Edited by Lorraine Elliott and William H. Schaedla
Chapter 19: Forensics in transnational environmental crime
Scientific analysis of evidence items to investigate crime, otherwise known as forensic science, has a long history in law enforcement, dating back to the nineteenth century. However, with the development of increasingly sophisticated chemical and biological analyses, the past 30 years have seen forensic science expand rapidly from limited use in high-profile investigations in a few countries, to use in almost all types of criminal investigation at an international scale. Transnational environmental crime (TEC) investigation, itself an emerging area of law enforcement, has started to benefit from such techniques.
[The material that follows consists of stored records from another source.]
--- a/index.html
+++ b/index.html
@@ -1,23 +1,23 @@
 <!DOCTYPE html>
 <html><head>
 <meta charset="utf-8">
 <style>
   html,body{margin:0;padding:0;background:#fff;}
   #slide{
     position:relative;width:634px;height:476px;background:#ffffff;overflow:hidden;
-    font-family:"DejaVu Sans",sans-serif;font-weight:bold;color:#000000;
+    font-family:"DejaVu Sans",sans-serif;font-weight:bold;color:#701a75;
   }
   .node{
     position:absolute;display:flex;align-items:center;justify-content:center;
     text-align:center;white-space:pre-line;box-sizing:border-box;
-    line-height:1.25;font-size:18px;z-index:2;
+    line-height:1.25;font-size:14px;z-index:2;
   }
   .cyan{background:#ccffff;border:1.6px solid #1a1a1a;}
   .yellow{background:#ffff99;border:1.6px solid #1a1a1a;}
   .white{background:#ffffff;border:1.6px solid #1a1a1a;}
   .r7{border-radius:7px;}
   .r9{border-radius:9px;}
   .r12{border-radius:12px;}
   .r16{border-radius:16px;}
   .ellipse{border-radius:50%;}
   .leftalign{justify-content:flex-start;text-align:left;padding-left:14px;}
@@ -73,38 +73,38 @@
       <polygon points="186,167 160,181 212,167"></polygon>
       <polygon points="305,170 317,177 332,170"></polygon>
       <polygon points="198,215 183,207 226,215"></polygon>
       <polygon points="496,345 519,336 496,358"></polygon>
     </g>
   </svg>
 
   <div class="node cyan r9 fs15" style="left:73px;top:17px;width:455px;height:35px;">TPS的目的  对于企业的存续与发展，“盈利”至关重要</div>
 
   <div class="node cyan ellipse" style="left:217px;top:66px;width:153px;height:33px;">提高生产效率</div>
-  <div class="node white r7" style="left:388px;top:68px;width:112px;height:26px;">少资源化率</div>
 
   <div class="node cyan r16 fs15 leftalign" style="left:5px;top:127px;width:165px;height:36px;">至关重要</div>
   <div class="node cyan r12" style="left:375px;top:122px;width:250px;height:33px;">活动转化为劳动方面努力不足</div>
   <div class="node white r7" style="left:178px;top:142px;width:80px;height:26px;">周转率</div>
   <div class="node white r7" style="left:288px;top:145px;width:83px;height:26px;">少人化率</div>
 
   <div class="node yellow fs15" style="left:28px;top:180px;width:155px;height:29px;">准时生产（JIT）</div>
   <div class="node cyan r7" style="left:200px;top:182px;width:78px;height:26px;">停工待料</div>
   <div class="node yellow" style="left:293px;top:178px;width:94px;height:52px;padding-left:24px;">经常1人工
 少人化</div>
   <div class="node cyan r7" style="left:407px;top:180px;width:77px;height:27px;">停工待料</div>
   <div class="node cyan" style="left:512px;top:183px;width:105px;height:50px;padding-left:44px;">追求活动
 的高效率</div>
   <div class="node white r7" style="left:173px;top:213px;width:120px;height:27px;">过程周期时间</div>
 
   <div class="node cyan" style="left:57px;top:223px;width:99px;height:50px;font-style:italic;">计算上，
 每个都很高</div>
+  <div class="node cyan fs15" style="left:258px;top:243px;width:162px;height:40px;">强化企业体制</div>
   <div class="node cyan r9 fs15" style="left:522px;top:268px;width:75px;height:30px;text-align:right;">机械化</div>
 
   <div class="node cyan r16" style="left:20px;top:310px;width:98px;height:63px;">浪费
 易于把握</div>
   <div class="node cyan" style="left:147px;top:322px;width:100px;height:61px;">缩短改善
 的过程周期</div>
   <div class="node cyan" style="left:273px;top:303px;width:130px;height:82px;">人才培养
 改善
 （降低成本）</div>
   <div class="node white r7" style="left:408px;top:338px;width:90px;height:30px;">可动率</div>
Here we introduce how forensic science can be applied to TEC investigation through both existing analytical methods and via the development of more specialist forensic tools. In 2009, a UK customs officer intercepted an unusual looking ‘antique’ object being carried through Manchester airport by a passenger en route to China. An X-ray of the antique revealed what appeared to be two horn-shaped items hidden inside; this led to the antique being broken open and the horns recovered. International trade in rhinoceros products is controlled by the Convention on International Trade in Endangered Species of Wild Fauna and Flora (CITES) and unauthorized movement is illegal under European law. The potential smuggler was caught red-handed, but could it be proved he was carrying rhino horn and if so, where did it come from? The subsequent forensic investigation used state-of-the-art DNA techniques and a collaborative analysis involving scientists in the UK and South Africa to demonstrate that the horns were from an African white rhino and had in fact originated from a specific individual recently deceased at a UK zoo. This evidence was used to piece together the crime, successfully prosecute the smuggler and provide intelligence to a wider investigation into the international rhino horn trade in Europe. This example highlights both the power of modern forensic science, and also the specialist forensic requirements of TEC investigation that are the subject of this chapter.